June 11 2024

Word2Vec: NLP with Contextual Understanding

Ahmed Zakaria Natural Language Processing Embeddings, Machine Learning, NLP, Word2Vec 0

With the ambition to make machines understand human language, traditional methods such as one-hot encoding have proven inadequate. These methods, encoding words as sparse vectors with a single ‘1’ and numerous ‘0s,’ fail to capture the inherent complexities and relationships within language. Words lose their contextual essence, and the sheer volume of data becomes overwhelming for models to process efficiently. The need for Word2Vec models and word embeddings arises from this limitation. In NLP, words are not isolated entities; they derive meaning from their context and relationships with other words. Traditional methods struggle to preserve these nuances, limiting the capability of models to understand human language.

To grasp the significance of embeddings, let’s consider two examples:

He offered his friend a cup of coffee.
He offered his friend a cup of tea.

These sentences are quite similar since “coffee” and “tea” are both beverages. However, if we represent them as independent entities using a one-hot vector, the similarity between coffee and tea would be zero. This is the challenge that word embeddings aim to address accurately capturing the meanings of words and their relationships.

Covering in this article:

What are Word Embeddings?
How to create Word Embeddings?
Word2Vec Models
Skip-Gram and Negative sampling method
Glove Model

What is Word Embeddings

Word Embedding represents a paradigm shift in how machines encode and understand words. Unlike traditional methods that treat words as isolated units, Word Embeddings capture the essence of words by assigning them dense vectors in a continuous space. The key idea is to embed words in a multi-dimensional space where their proximity reflects semantic similarity.
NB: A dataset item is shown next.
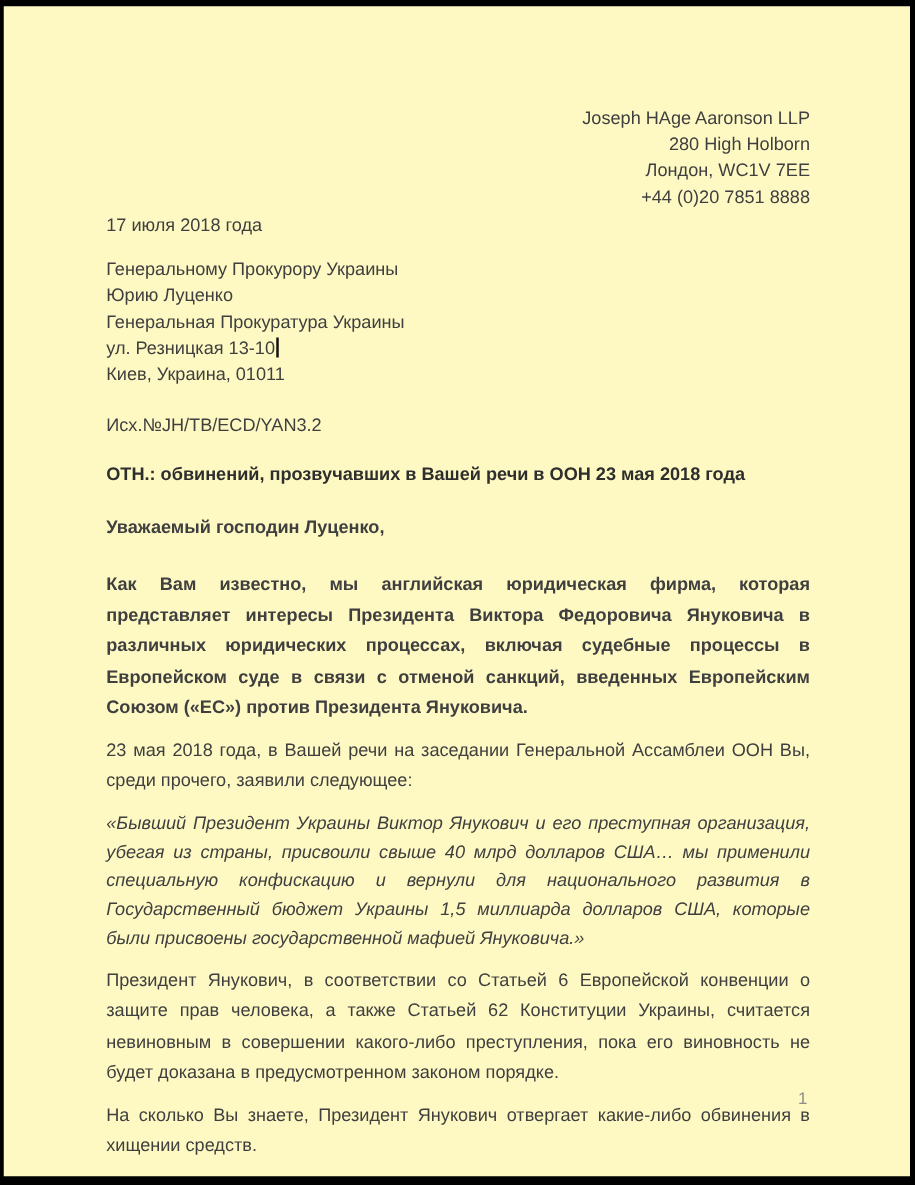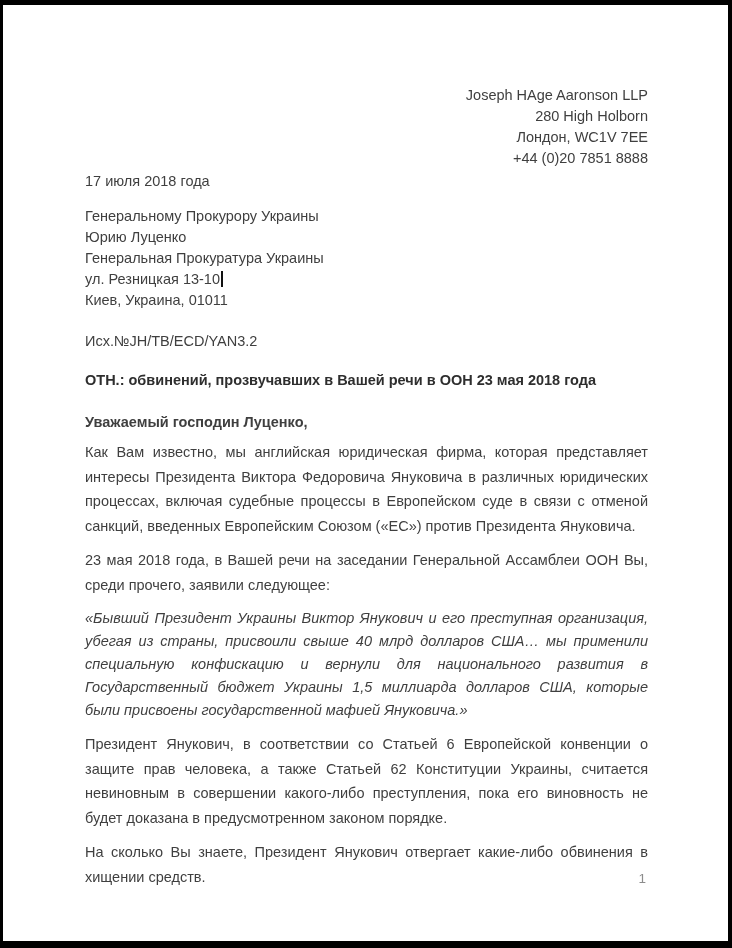"Joseph HAge Aaronson LLP" .page { background: #ffffff -> #fef9c3 }
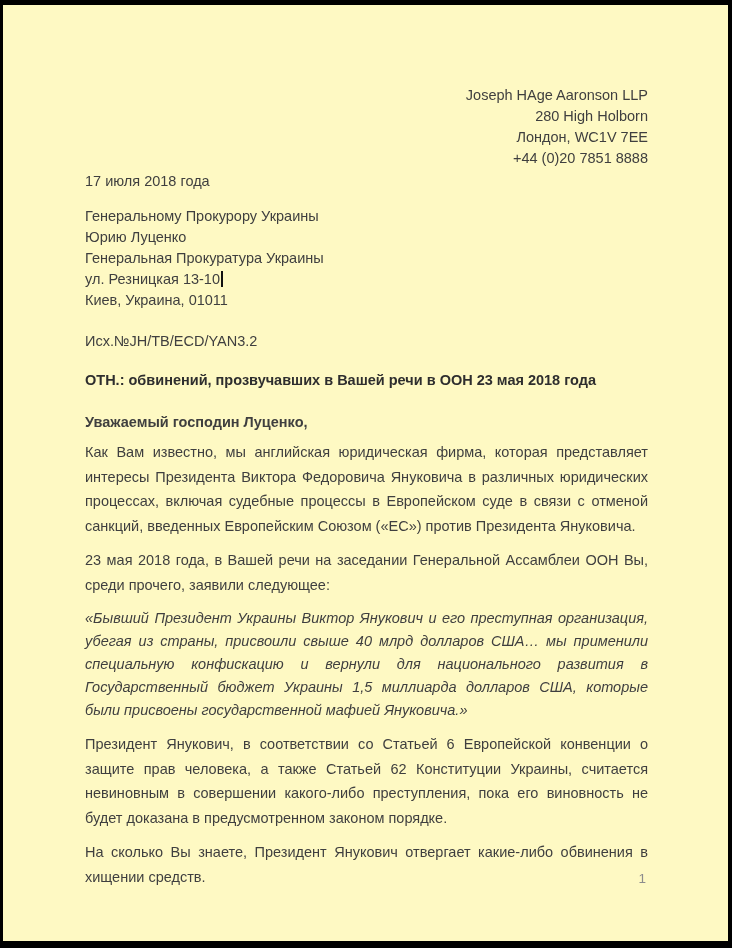"Как Вам известно, мы английская" .first-body { font-weight: none -> bold; margin-top: 7px -> 23px }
Word Embeddings capture not only the syntactic relationships but also the semantic relationships between words. For instance, in a well-trained Word2Vec model, the vectors representing ‘king’ and ‘queen’ would be closer to each other than those representing ‘king’ and ‘apple,’ reflecting the inherent hierarchical relationship between royalty terms.

Advantages of Word Embeddings

The superiority of Word Embeddings is their ability to encapsulate rich semantic information and contextual nuances.

1. Semantic Similarity: Word Embeddings excel at capturing semantic relationships between words. Similar words are embedded closer together in the vector space, allowing models to understand and leverage semantic connections more effectively.

2. Contextual Information: Unlike one-hot encoding, which treats each word in isolation, Word Embeddings consider the context in which words appear. They capture the meaning of a word based on its surroundings, allowing models to grasp the contextual significance of words.

3. Generalization: Word Embeddings generalize well to unseen words or contexts. The model learns to infer similarities and relationships from the context it appears in, enabling it to make educated guesses about words it has not encountered during training.

4. Dimensionality Reduction: Traditional methods often result in high-dimensional, sparse vectors. Word Embeddings, on the other hand, represent words in a lower-dimensional, dense space, reducing the computational complexity while retaining meaningful information.

Example of Word Embedding

Imagine we have a Word Embedding model that represents words in a three-dimensional space. In practice, the dimensions of word vectors are often much higher.

Suppose we have word vectors for these words in a three-dimensional space:

car = [0.8, 0.8, 0.7]
bus = [0.75, 0.7, 0.8]
tree = [025, 0.01, 0.4]

Now, let’s interpret what the dimensions of these vectors could mean:

Dimension 1: Represents size or scale.
Dimension 2: Represents movement speed.
Dimension 3: Represents color.

It’s important to note that the specific meanings of these dimensions are learned during the training of the word embeddings model and may not have explicit human-interpretable labels.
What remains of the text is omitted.